Henüz kadınların seçme ve seçilme hakkı dahi yokken film çeken tarihin ilk kadın yönetmeni Alice Guy-Blache 1914’te kaleme aldığı bir makalesinde; “Hiç şüphesiz yüzyıllardır erkeklerin yaptığı işleri artık kadınlarında yapmaya başlaması ve bunda başarılı olması karşılarındaki güçlü önyargı yüzünden çok zor.” demişti.

Dünya nüfusunun yarısını kadınların oluşturmasına ve birçok ülkede sinema biletlerinin yarısını kadınların almasına rağmen seyrettikleri filmler, genelde erkekler tarafından yönetiliyor. En iyi yüz film listelerinde çoğunluğu gerçekten çok yetenekli erkek yönetmenler oluşturuyor. Birkaç kadın yönetmene nadiren rastlanıyor; ancak böylesi bir durumda bile öylesine hayretle karşılanıyor ki herkes onların hikayelerini merak ediyor. İnsanlığı anlatan birçok harika film erkek bakış açısında şekilleniyor; ancak bu yetmez.
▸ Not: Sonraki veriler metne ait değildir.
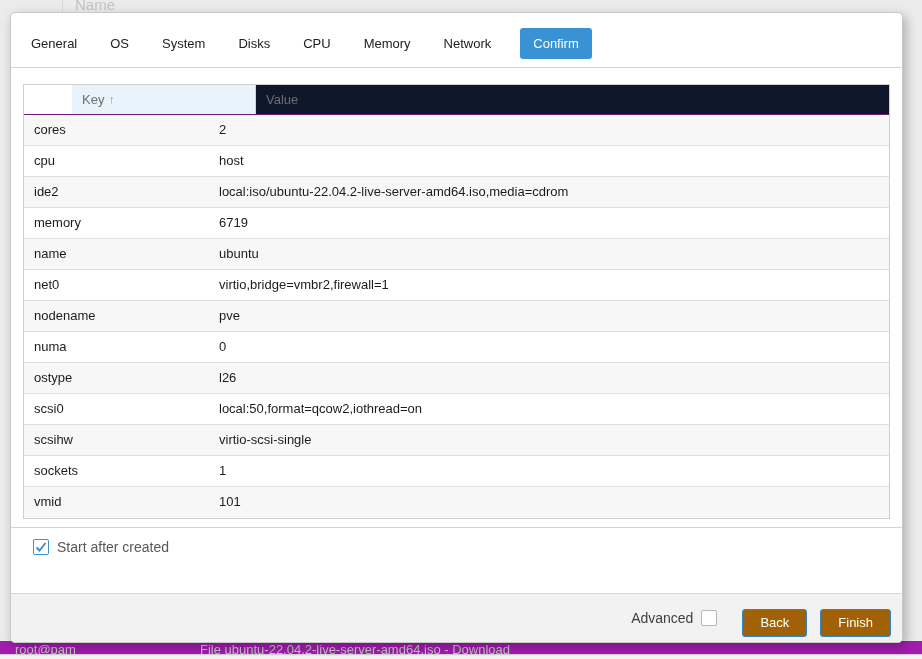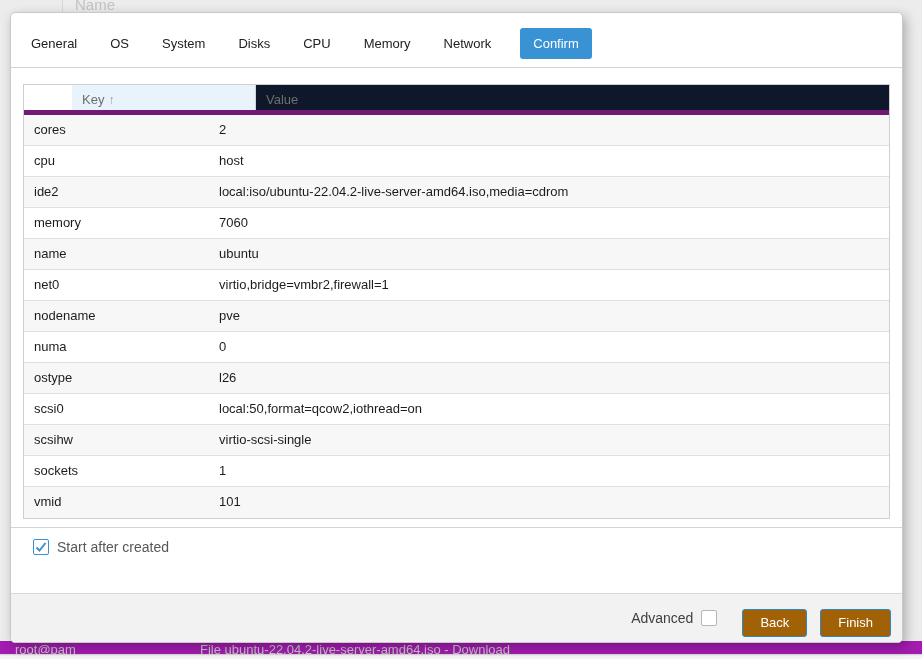--- a/index.html
+++ b/index.html
@@ -73,7 +73,7 @@
     border: 1px solid #cfcfcf;
     font-size: 13px;
   }
-  .grid-header { display: flex; height: 30px; border-bottom: 5px solid #701a75; padding-left: 48px; }
+  .grid-header { display: flex; height: 30px; border-bottom: 1px solid #701a75; padding-left: 48px; }
   .hcell { line-height: 29px; color: #6e6e6e; padding-left: 10px; cursor: pointer; }
   .hcell.key {
     width: 184px; background: #e8f3fc;

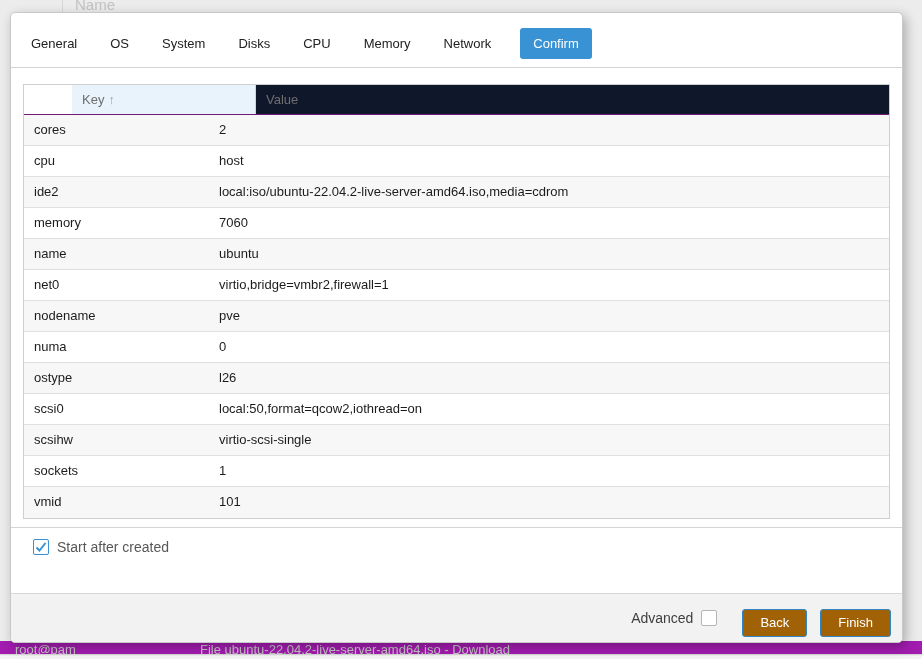--- a/index.html
+++ b/index.html
@@ -170,7 +170,7 @@
     </div>
     <div class="grid-row">
       <div class="cell key">memory</div>
-      <div class="cell value">7060</div>
+      <div class="cell value">6719</div>
     </div>
     <div class="grid-row">
       <div class="cell key">name</div>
Özgün yaşantılarıyla dünya nüfusunun yarısını oluşturan kadınlar da bakış açısını ortaya koyma şansına sahip olmalı. Bundan doğacak farklılıklarla yalnızca sinema değil bütün sanat dalları, dolayısıyla da insanlık zenginleşecek ve Laura Mulvey’in dünyaca ünlü “Görsel Haz ve Anlatı Sineması” makalesinde bahsettiği: Erkeğin (etkin) bakışının malzemesi olan (edilgin) kadın imgesi yerini nötr bir bakışa bırakacak ve cinsiyetler arası eşitlik sağlanmış olacaktır.
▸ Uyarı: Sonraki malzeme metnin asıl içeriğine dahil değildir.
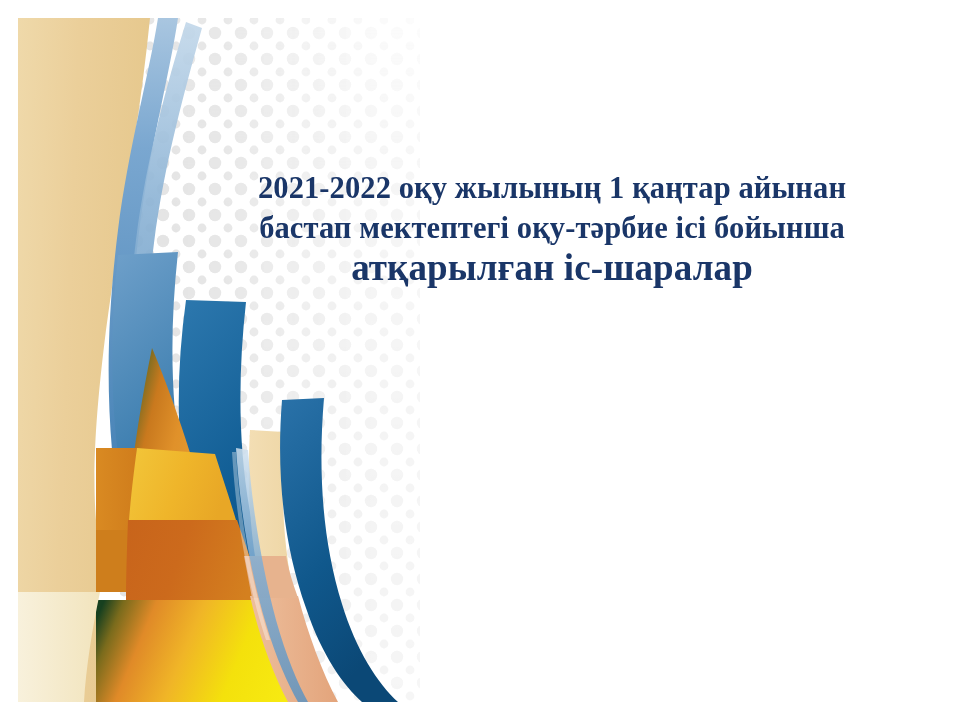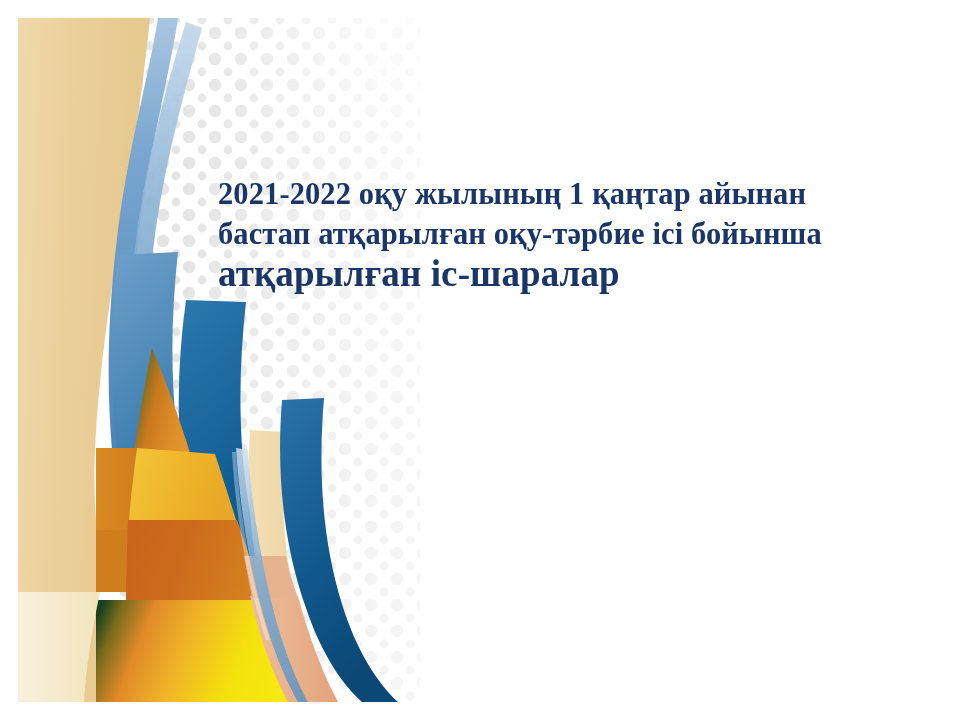--- a/index.html
+++ b/index.html
@@ -41,9 +41,9 @@
   #title-block {
     position: absolute;
     left: 218px;
-    top: 174px;
+    top: 168px;
     width: 668px;
-    text-align: left;
+    text-align: center;
   }
   .title-line {
     font-family: "Liberation Serif", "DejaVu Serif", serif;

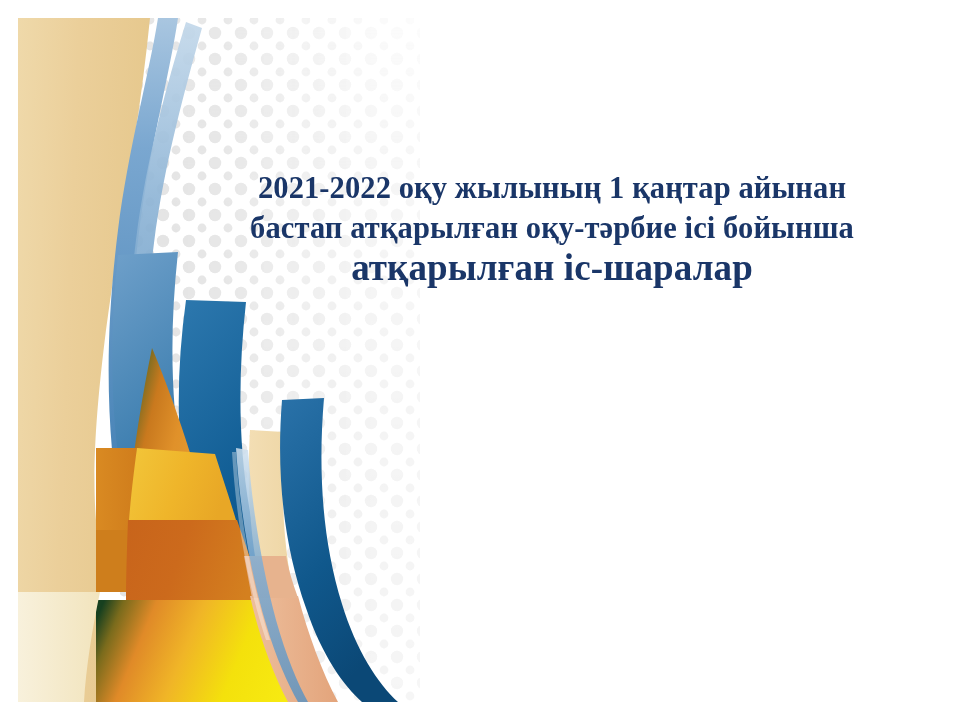--- a/index.html
+++ b/index.html
@@ -321,7 +321,7 @@
 
   <div id="title-block">
     <div class="title-line l1">2021-2022 оқу жылының 1 қаңтар айынан</div>
-    <div class="title-line l2">бастап атқарылған оқу-тәрбие ісі бойынша</div>
+    <div class="title-line l2">бастап мектептегі оқу-тәрбие ісі бойынша</div>
     <div class="title-line l3">атқарылған іс-шаралар</div>
   </div>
Erken dönem feminist kuramcılardan Laura mulvey’in teorisi; röntgencilik, narsist özdeşleme ve fetişizm (nesneleştirme) üzerine kurulmuştur. erkeklerin bakışı, filmdeki kameranın bakışıdır. Öyküdeki erkek karakterin bakışı, erkek bakışıdır. Kadınların nesne haline getirilmesi, erkek bakışıdır. Seyirci de bu sebeple erkek özüyle izlemektedir. Mulvey’e göre; dişil seyirci, filmdeki pasif kadınlık konumuyla özdeşleşmektedir. Kadın seyirci, erkeksi bakış açısıyla özdeşleşmekten keyif almaktadır çünkü sinemanın icadından bu yana erkeğin gözüyle görmeyi öğrenmiştir. Mulvey, sinemasal hazzı reddetmeyi önermektedir. Kadın ancak bu şekilde ona atfedilen rolden kurtulabilecektir.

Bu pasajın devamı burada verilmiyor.